Rolf Schilling
TraumgängerEin dunkler Strom, der über Stufen rann, Und wie ein Wiegen hob es langsam an, Und wie ein Schatten aus dem Paradies Trat einer ein aus Nacht und Schlafes Bann.
Es war ein Knabe, der die Flöte blies, Er trug auf Schultern schmal das Purpur-Vlies, Und was er wirkte, was sein Wink beschwor, War Stolz und Traurigkeit und nichts als dies.
Wie Schlangen stand sein Sang vor deinem Ohr, Doch als die Lippe dann das Lied verlor, War Sanftheit bald in Wagemut verkehrt, Und Speere blitzten aus dem Rosenflor.
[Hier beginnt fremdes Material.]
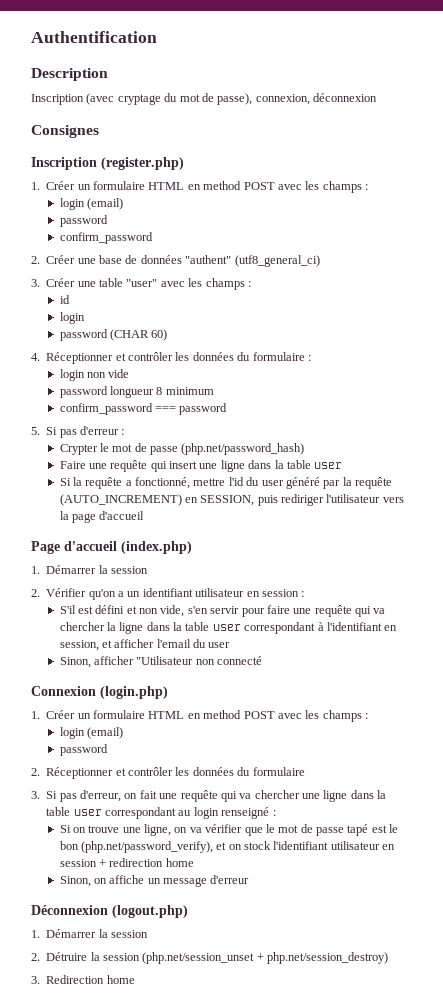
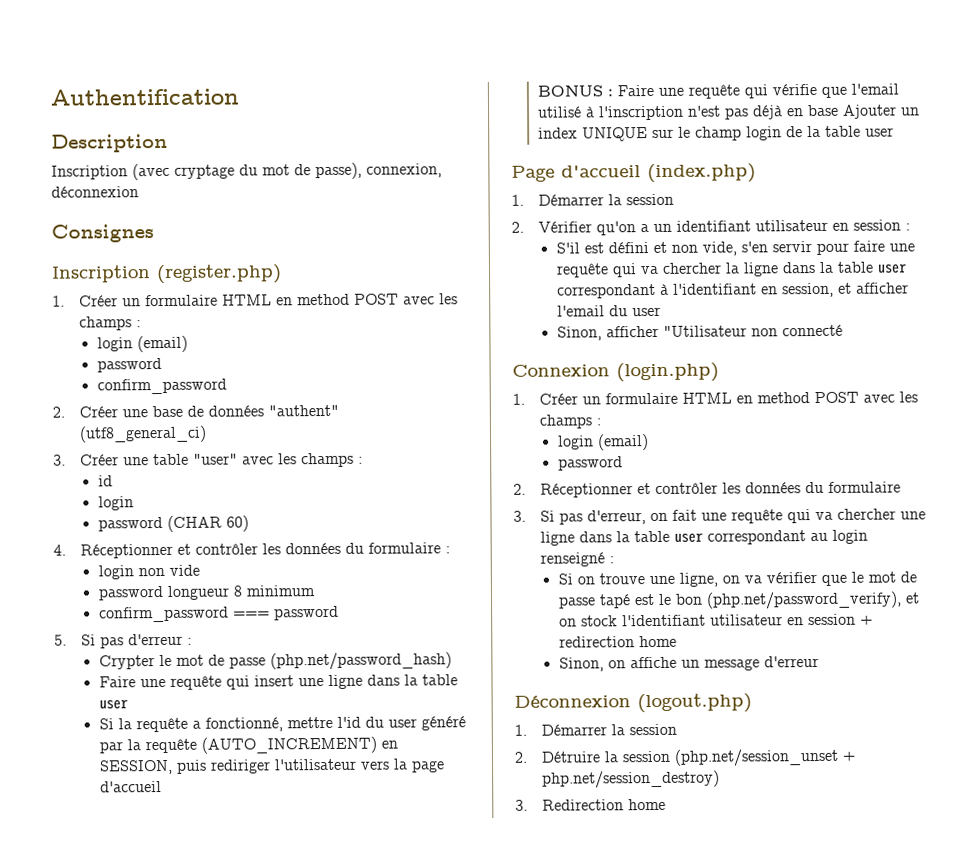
+ BONUS : Faire une requête qui vérifie que l'email utilisé à l'inscription n'est pas déjà en base Ajouter un index UNIQUE sur le champ login de la table user

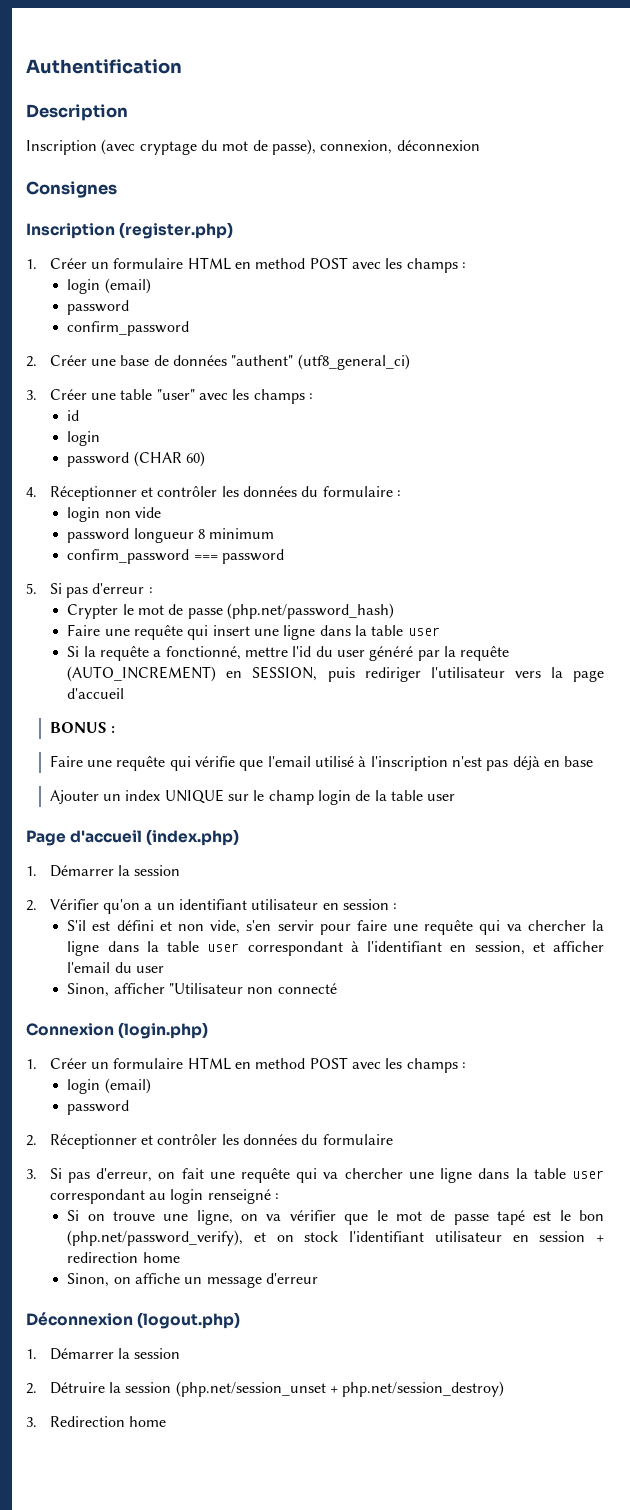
- BONUS : Faire une requête qui vérifie que l'email utilisé à l'inscription n'est pas déjà en base Ajouter un index UNIQUE sur le champ login de la table user
+ BONUS :
+ Faire une requête qui vérifie que l'email utilisé à l'inscription n'est pas déjà en base
+ Ajouter un index UNIQUE sur le champ login de la table user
Ein Schein von Blut auf seinem Bronze-Schwert War dir Befehl zu folgen, und er lehrt: Wer so wie du den Wurf Apolls nicht scheut, Ist edlen Stamms und aller Weihen wert.
Sein Finger - war es gestern? War es heut? - Band Flechten aus Orakeln und Gekräut, So setz die Zeichen, Blut und Banner gib Dem Drifter, daß er deine Träume deut.
Ob er die Antwort in den Sand dir schrieb? Ob er dein Floß zu dunklen Ufern trieb? Und steht sein Licht noch über Tal und Teich, Wenn vom Gesagten kaum ein Hauch verblieb?
Hier sieh das Tor, hier endet sein Bereich, Und Flocken lösen sich und fallen weich Auf deine Stirn, verstoßen ins Gewog Von seinem Stab, dem deinen nicht mehr gleich.
Du weißt nicht, ob er lachte, ob er log, Ob er den Lorbeer dir zu Kronen bog, Nicht wer ihn ausgesandt noch wer er war, Nur daß er weilte und dann weiterzog.
Doch lag ein dunkler Glanz auf seinem Haar, Ein Widerschein von Größe und Gefahr, Und all dein Ruhm, novemberlich im Mai, Verweht vor ihm wie Asche vom Altar.
So schritt er leicht im Wind und ging vorbei, Du weißt, er liebt dich nicht, was immer sei, Und was auch wiederkehrt und was begann, Trägt ihn nicht her und gibt sein Bild nicht frei.
Nur dunkles Blut, das über Stufen rann, Und wie ein Wiegen hebt es manchmal an Und wird als Weinen laut und wächst zum Schrei Und stirbt in Schlafes Haft und Traumes Bann.